- Work order
Search the entries for the word "Film" and report each line that has it.

- Information given

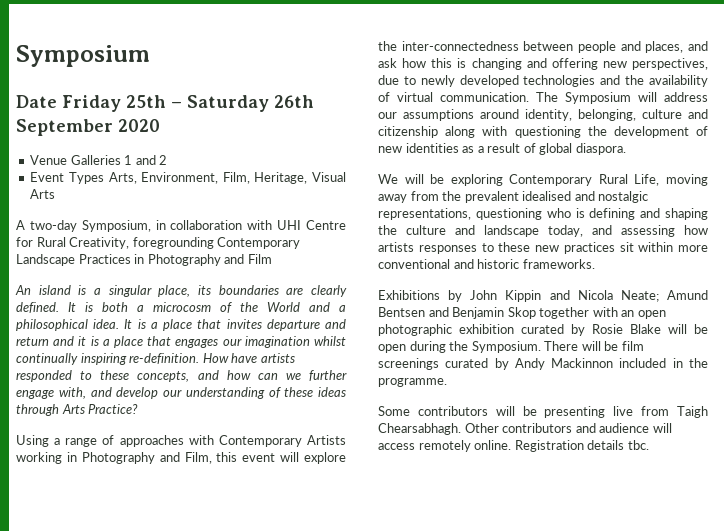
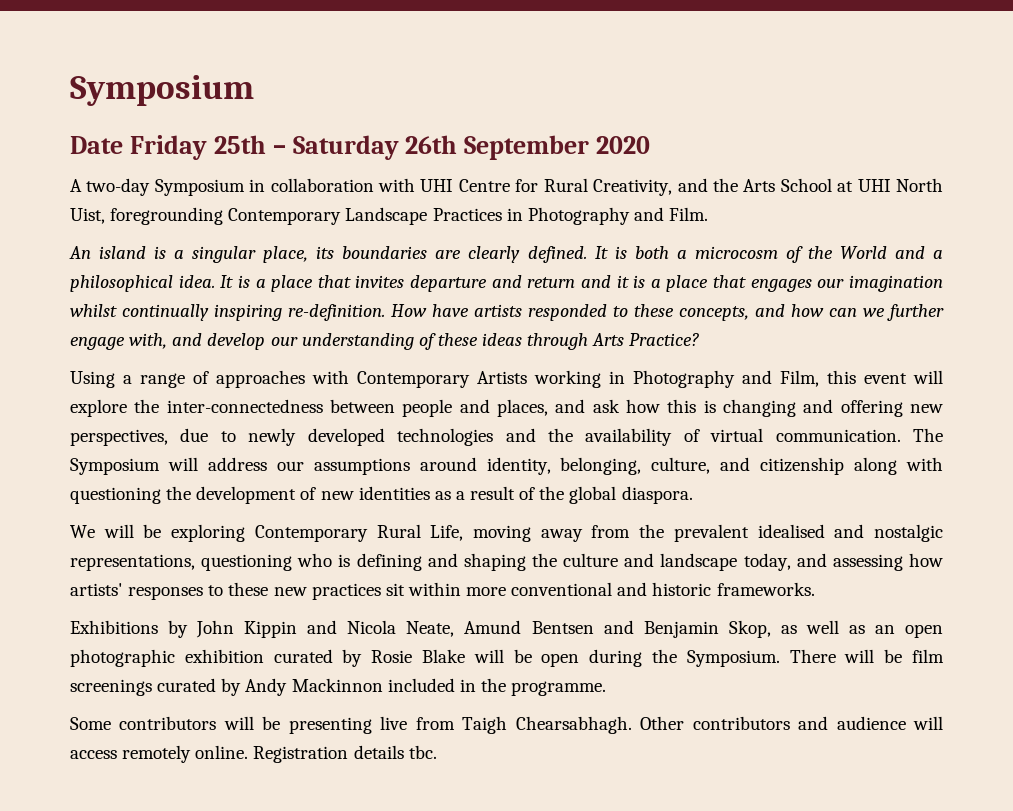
[30,155,168,165] [30,172,346,184] [30,189,56,199] // Venue Galleries 1 and 2 // Event Types Arts, Environment, Film, Heritage, Visual Arts -> (651, 145) none
[81,220,151,232] Symposium, -> [154,179,245,196] Symposium
(130, 243) none -> [677,178,943,192] [70,208,105,224] and the Arts School at UHI North Uist,
[247,254,272,264] Film -> [669,207,709,221] Film.
[642,109,682,119] culture -> [651,457,711,474] culture,
(536, 148) none -> [539,486,565,500] the
[378,242,414,252] artists -> [70,583,123,596] artists'
[620,290,659,302] Neate; -> [406,621,455,637] Neate,
[507,307,618,319] Skop together with -> [728,620,865,638] Skop, as well as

- Result
[30,155,168,165] [30,172,346,184] [30,189,56,199] // Venue Galleries 1 and 2 // Event Types Arts, Environment, Film, Heritage, Visual Arts -> (651, 145) none
[247,254,272,264] Film -> [669,207,709,221] Film.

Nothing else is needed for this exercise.